Condition is also important.  Are the bellows light-tight, opitcs clean, shutter accurate?


----------



## vintagesnaps (Feb 10, 2020)

Oooooh.....! And it still has the stylus. Now if they still made autographic film...


----------



## Derrel (Feb 10, 2020)

What film size did this use?


----------



## Heidi Rosser (Feb 11, 2020)

I think it takes 127 film.

Yes it is amazing what cameras come up down under. Always on the look out for something unusual.
I've done well this week even found a Roll-op ii with original manual.


----------



## IanG (Feb 11, 2020)

It will be 127.  Just looking at the Six-20 Kodak Pocket Junior I was give last month and that would almost fit in a shirt pockes, a 127 camera is that bit smaller still.

Ian


----------



## compur (Feb 11, 2020)

The 127 film format was created by Kodak for their Vest Pocket cameras. The film was also known as Vest Pocket film.


----------



## IanG (Feb 11, 2020)

The Houghton Ensignette was the first Vest Pocket camera, patented in 1907 introduced 1909 and taking Ensign E1 (later E28 - Kodak 128) -  1 1⁄2 ×2 1⁄4 in, 6 shots, or the later 1912larger model EnsignE2 (later E29 Kodak 129) - 1 7⁄8 × 3 in, 6 shots.

Later Ensignettes took 127 film.  The Goerz Vest Pocket Tenax of 1909 took plates not roll film.

Ian


----------



## compur (Feb 11, 2020)

IanG said:


> The Houghton Ensignette was the first Vest Pocket camera, patented in 1907 introduced 1909 ...
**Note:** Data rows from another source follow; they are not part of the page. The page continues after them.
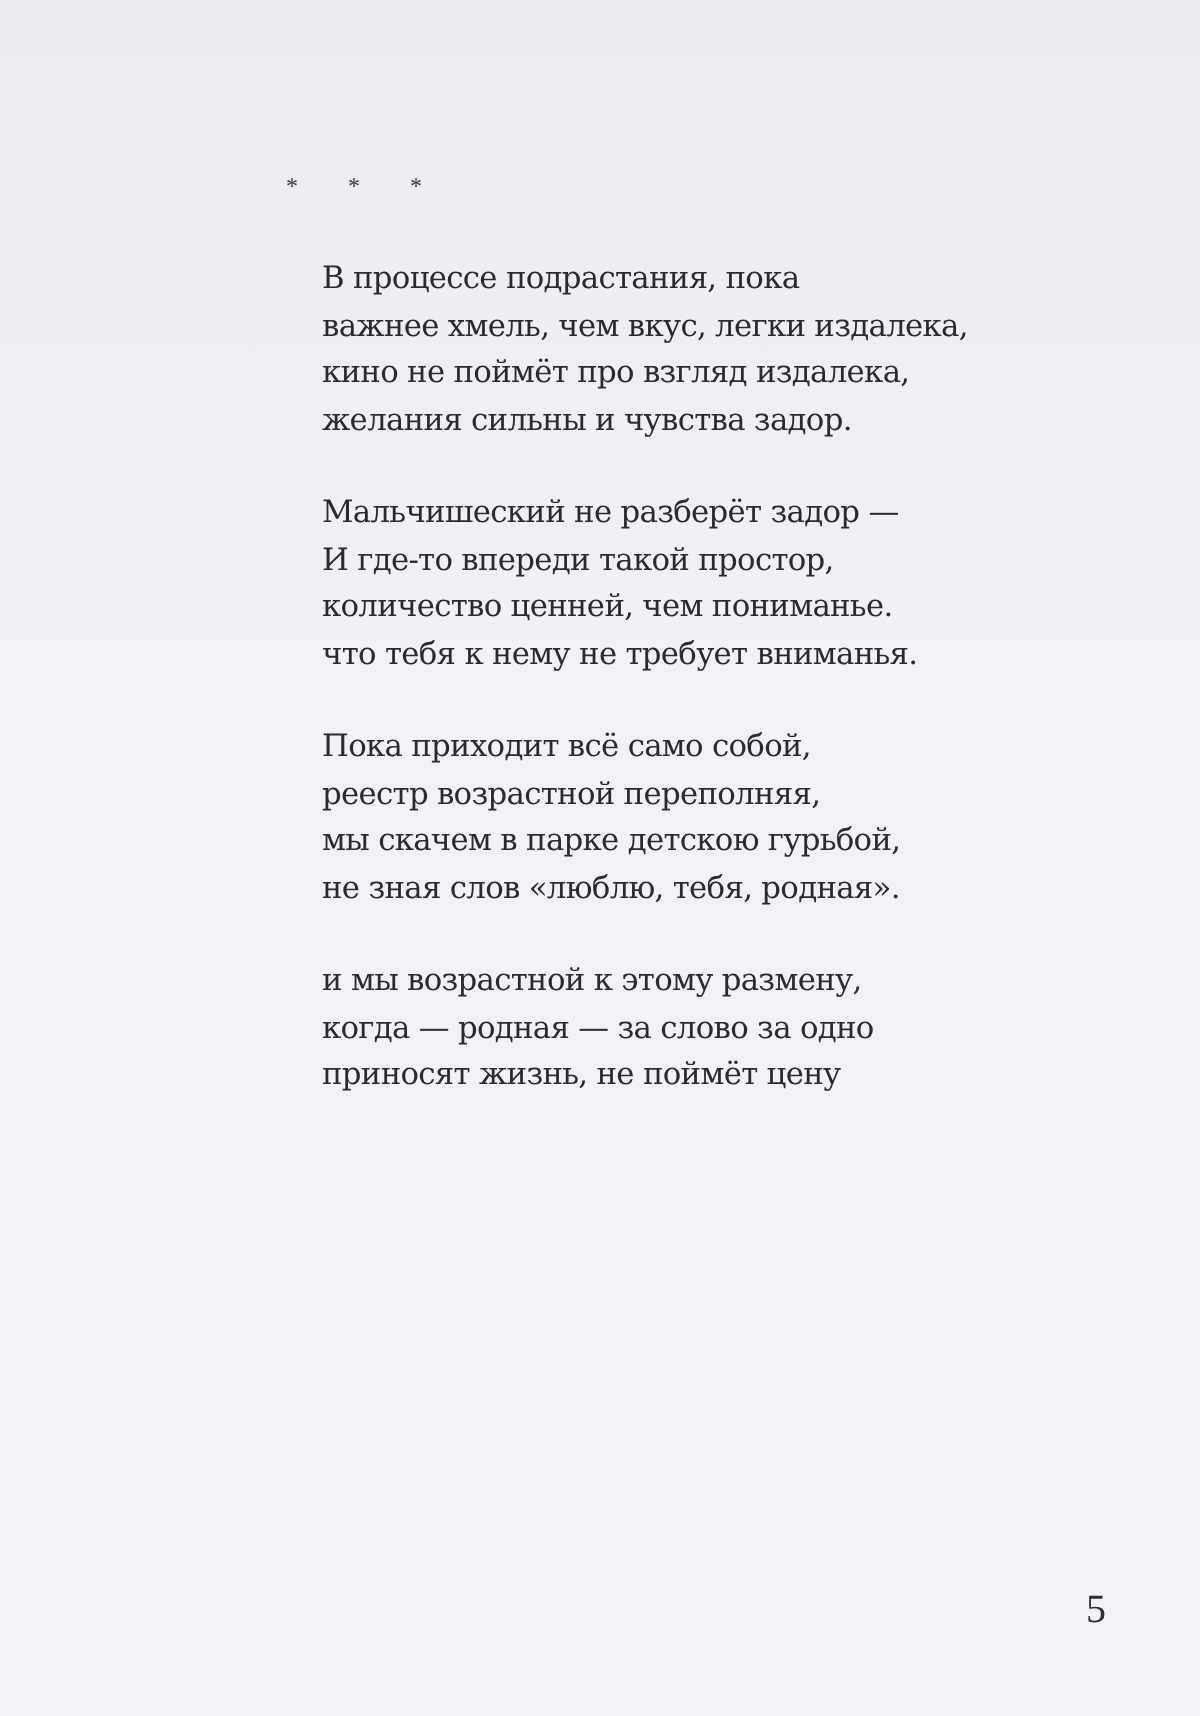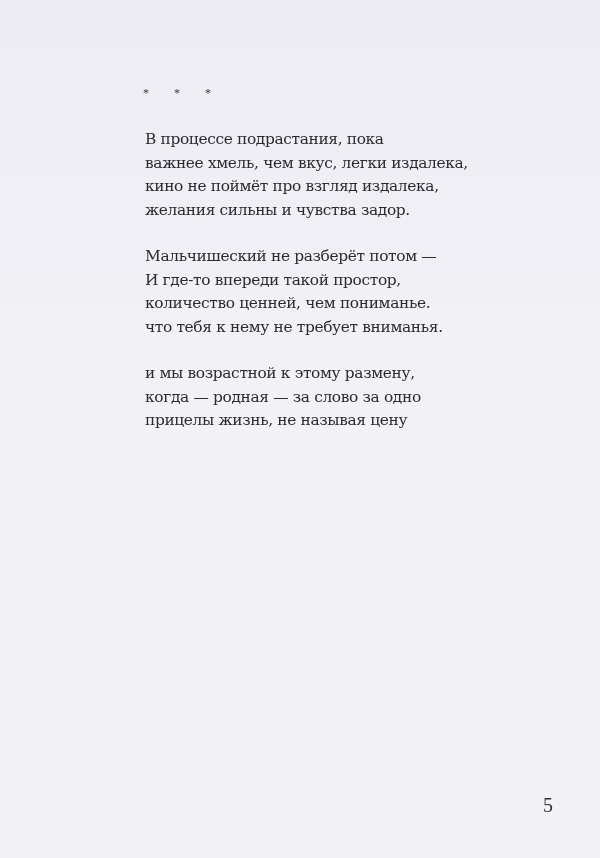--- a/index.html
+++ b/index.html
@@ -42,7 +42,7 @@
       color: #2b2b2f;
     }
     .stanza {
-      margin: 0 0 23px 0;
+      margin: 0 0 23px 16px;
     }
     .line {
       display: block;

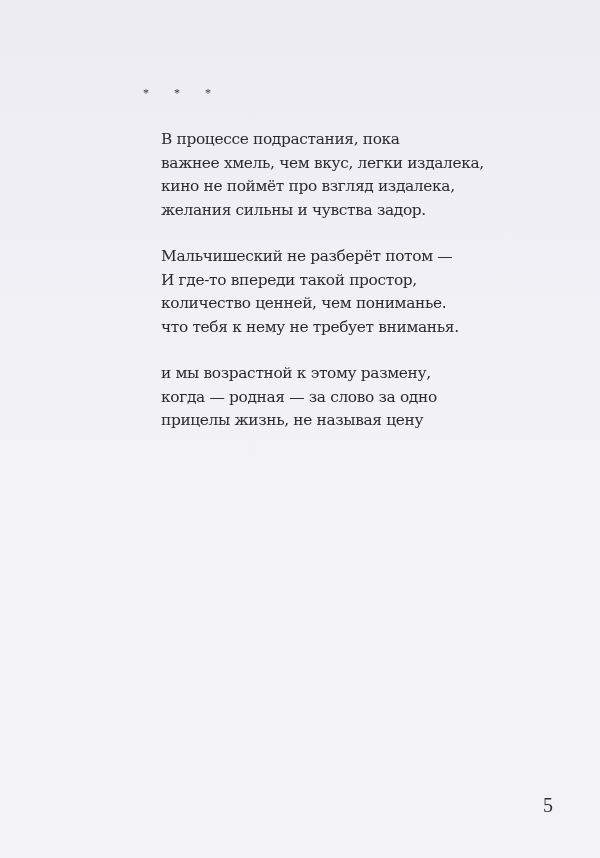--- a/index.html
+++ b/index.html
@@ -71,7 +71,7 @@
       <span class="line">желания сильны и чувства задор.</span>
     </div>
     <div class="stanza">
-      <span class="line">Мальчишеский не разберёт потом —</span>
+      <span class="line">Мальчишеский не разберёт задор —</span>
       <span class="line">И где-то впереди такой простор,</span>
       <span class="line">количество ценней, чем пониманье.</span>
       <span class="line">что тебя к нему не требует вниманья.</span>

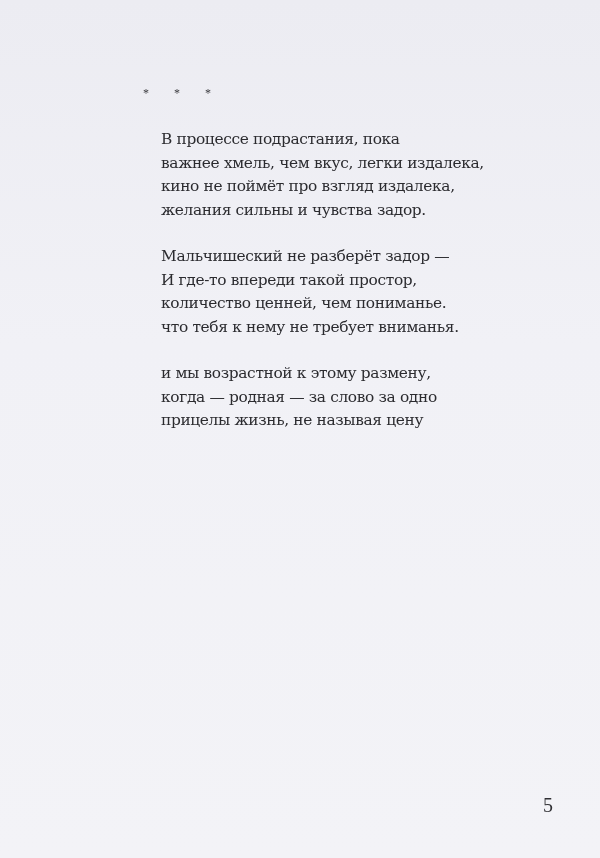--- a/index.html
+++ b/index.html
@@ -77,6 +77,12 @@
       <span class="line">что тебя к нему не требует вниманья.</span>
     </div>
     <div class="stanza">
+      <span class="line">Пока приходит всё само собой,</span>
+      <span class="line">реестр возрастной переполняя,</span>
+      <span class="line">мы скачем в парке детскою гурьбой,</span>
+      <span class="line">не зная слов «люблю, тебя, родная».</span>
+    </div>
+    <div class="stanza">
       <span class="line">и мы возрастной к этому размену,</span>
       <span class="line">когда — родная — за слово за одно</span>
       <span class="line">прицелы жизнь, не называя цену</span>

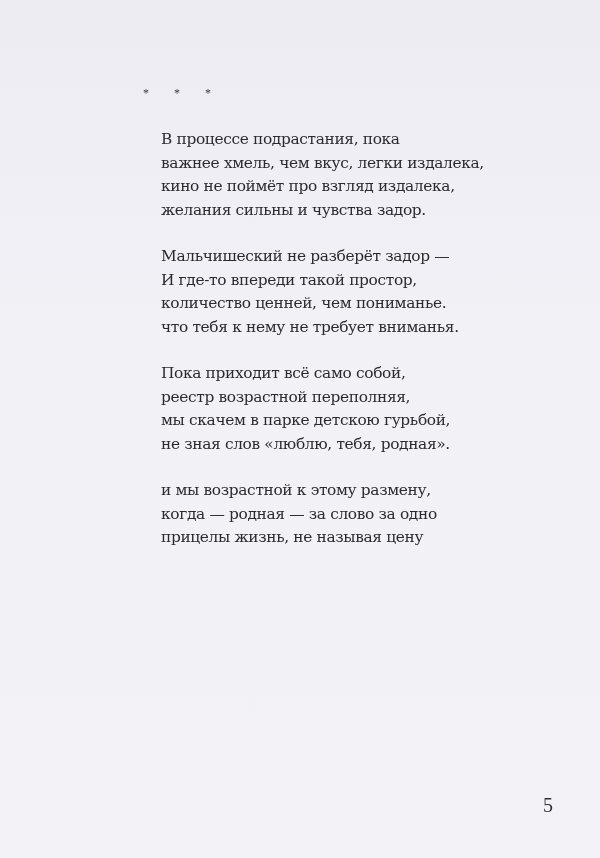--- a/index.html
+++ b/index.html
@@ -85,7 +85,7 @@
     <div class="stanza">
       <span class="line">и мы возрастной к этому размену,</span>
       <span class="line">когда — родная — за слово за одно</span>
-      <span class="line">прицелы жизнь, не называя цену</span>
+      <span class="line">приносят жизнь, не поймёт цену</span>
     </div>
   </div>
The first camera that used the name "Vest Pocket," perhaps, but not the first to use 127 film. As noted above, that honor goes to Kodak's Vest Pocket cameras.


----------



## IanG (Feb 11, 2020)

The 121 roll film format for the 1902 Kodak 0 Folding Pocket camera was the same width film as 127, however probably not as narrow diameter core as a 127 spool, similar to a 120 spool compared to the much smaller diameter 620 spool.

So here we have Kodak changing one of their existing film format slightly for their new Vest Pocket camera, a much slimmer camera when folded.

Ian


----------



## Heidi Rosser (Feb 14, 2020)

Well two interesting finds within the space of two weeks.
This one I got for a song.
Kodak Special 3A Autographic from around 1916. One of the first coupled rangefinder cameras. Looks like it was an expensive camera to buy in 1916 too at $109.00!


----------



## IanG (Feb 14, 2020)

A 110 camera   Very nice

What's the lens ?   I have a 170mm f7.7 Kodak Anastigmat (a Dialyte) in a Velosto shutter, the registered trade name "Optima" was already in use by a UK camera manufacturer so the Wollensak shutters were re-named for the UK market.  I'm fairly sure my lens is off a 3a.

Ian


----------



## IanG (Feb 14, 2020)

Top price of an 3a Autographic Kodak, Special was with a 6¾" B&L Tessar was $77 in 1916.

Ian


----------



## cgw (Feb 14, 2020)

I guess I think first of the tiny original WWI version whenever "VPK" comes up:

The Vest Pocket Kodak was the soldier’s camera


----------



## Heidi Rosser (Feb 14, 2020)

Looks like it's a 170mm 6.3. Don't think it's a Tessar. Has Rochester Optical on the outer side.
Wow that was expensive in those days Ian!


----------



## IanG (Feb 15, 2020)

It's not a Tessar as Bausch and Lomb  were the only US company licensed to make Tessars and  they weren't copied by other companies until after WW1 and the Patent had expired.

Kodak did sell the Autographic 3a Special with a Bausch & Lomb 6¾" f6.3 Tessar for $77, or a Bausch & Lomb Kodak Anastigmat 6¾" f6.5 for $66, and then your version with a Kodak Anastigmat 6¾" f6.3 for $55. All three lenses were in the Optimo shutter.

Rochester Optical had been taken over by Kodak in 1903 so would have made the Kodak Anastigmats unless marked otherwise.

Ian


----------